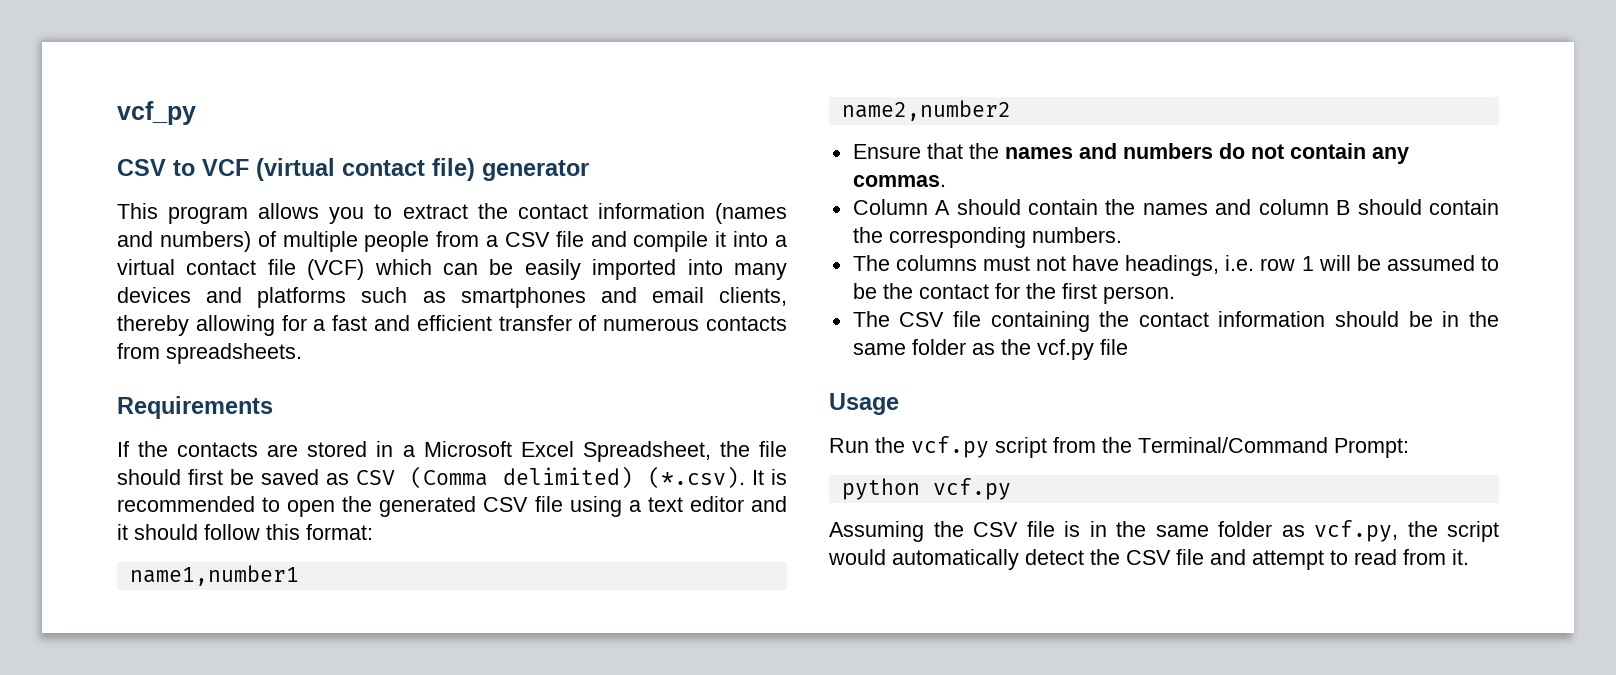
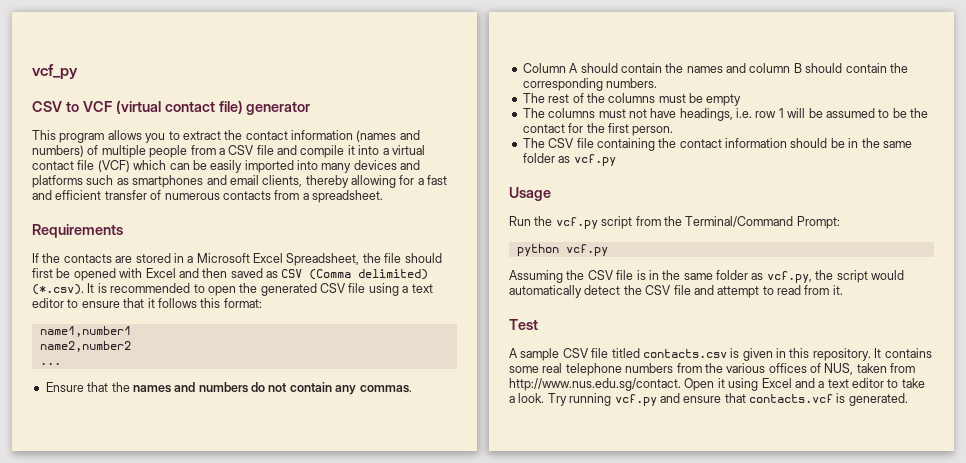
[166,343,302,364] spreadsheets. -> [302,190,383,203] a spreadsheet.
(254, 477) none -> [73,268,228,281] opened with Excel and then
[751,496,787,512] [117,524,260,540] and it should follow -> [67,298,197,308] to ensure that it follows
(1011, 110) none -> [39,362,61,365] // ...
(1122, 235) none -> [522,93,742,106] // The rest of the columns must be empty
[1000,339,1128,360] the vcf.py file -> [573,154,616,166] vcf.py
(1469, 557) none -> [509,319,538,330] [509,348,932,361] [509,363,916,376] [509,378,925,391] [509,393,908,406] // Test // A sample CSV file titled contacts.csv is given in this repository. It contains some real telephone numbers from the various offices of NUS, taken from http://www.nus.edu.sg/contact. Open it using Excel and a text editor to take a look. Try running vcf.py and ensure that contacts.vcf is generated.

+-------+

## TASK BRIEF
The records above need to be restated word for word, with the pictures left out.

## ANSWER TO THIS EXERCISE
[166,343,302,364] spreadsheets. -> [302,190,383,203] a spreadsheet.
(254, 477) none -> [73,268,228,281] opened with Excel and then
[751,496,787,512] [117,524,260,540] and it should follow -> [67,298,197,308] to ensure that it follows
(1011, 110) none -> [39,362,61,365] // ...
(1122, 235) none -> [522,93,742,106] // The rest of the columns must be empty
[1000,339,1128,360] the vcf.py file -> [573,154,616,166] vcf.py
(1469, 557) none -> [509,319,538,330] [509,348,932,361] [509,363,916,376] [509,378,925,391] [509,393,908,406] // Test // A sample CSV file titled contacts.csv is given in this repository. It contains some real telephone numbers from the various offices of NUS, taken from http://www.nus.edu.sg/contact. Open it using Excel and a text editor to take a look. Try running vcf.py and ensure that contacts.vcf is generated.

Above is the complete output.